--- START ---
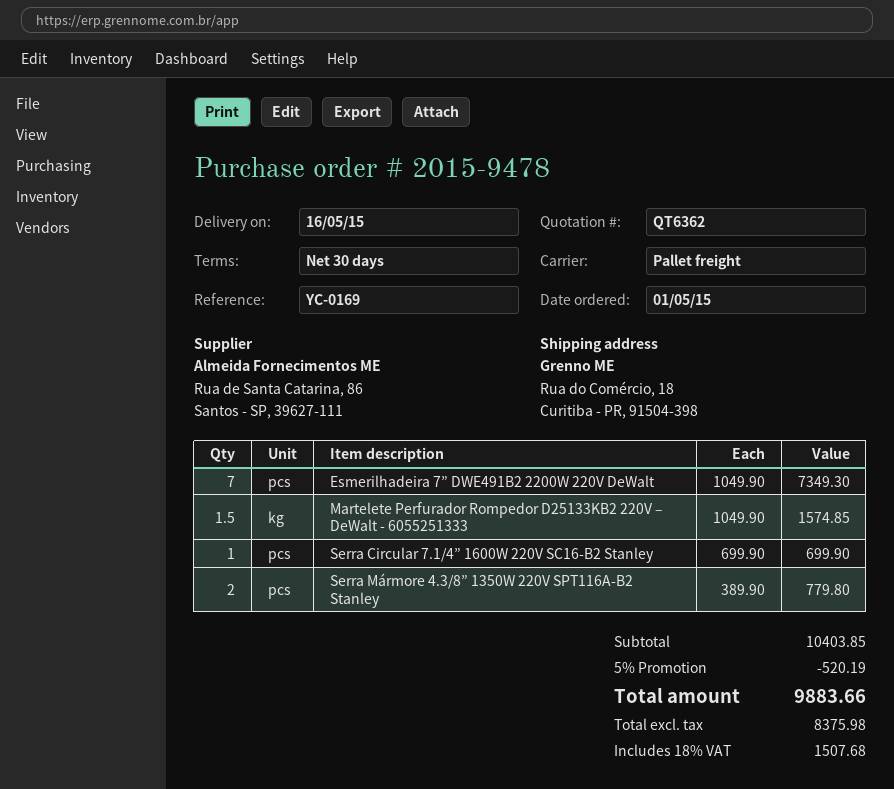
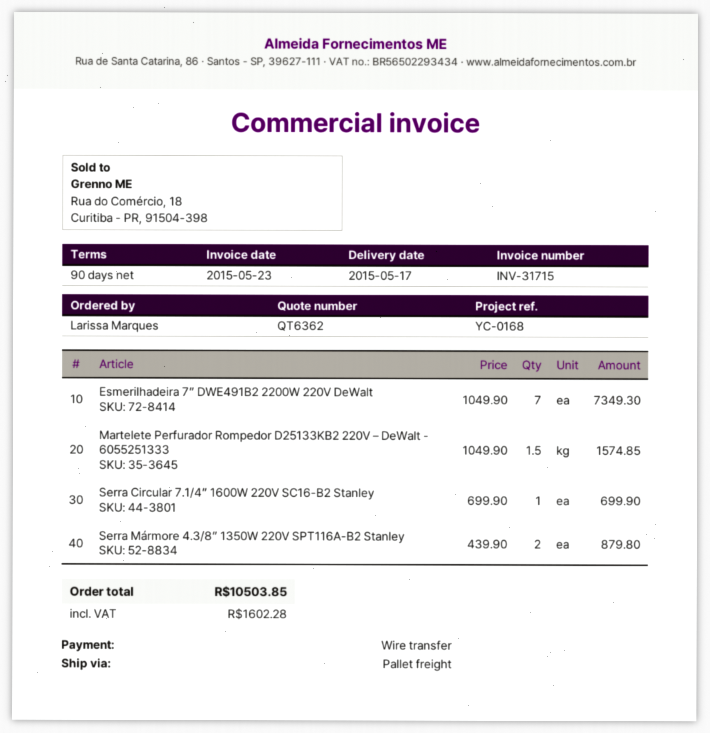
delivery date: 2015-05-16 -> 2015-05-17
payment terms: 30 days -> 90 days
reference: YC-0169 -> YC-0168
Serra Mármore 4.3/8” 1350W 220V SPT116A-B2 Stanley: 2 x 389.90 = 779.80 -> 2 x 439.90 = 879.80
discount: 5% = 520.19 -> none
tax: 1507.68 -> 1602.28
total: 9883.66 -> 10503.85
--- END ---
The problem: Everything from the line containing "payment terms: 30 days -> 90 days" to the final line of the entries above should be output exactly, and nothing more.

Written answer:
payment terms: 30 days -> 90 days
reference: YC-0169 -> YC-0168
Serra Mármore 4.3/8” 1350W 220V SPT116A-B2 Stanley: 2 x 389.90 = 779.80 -> 2 x 439.90 = 879.80
discount: 5% = 520.19 -> none
tax: 1507.68 -> 1602.28
total: 9883.66 -> 10503.85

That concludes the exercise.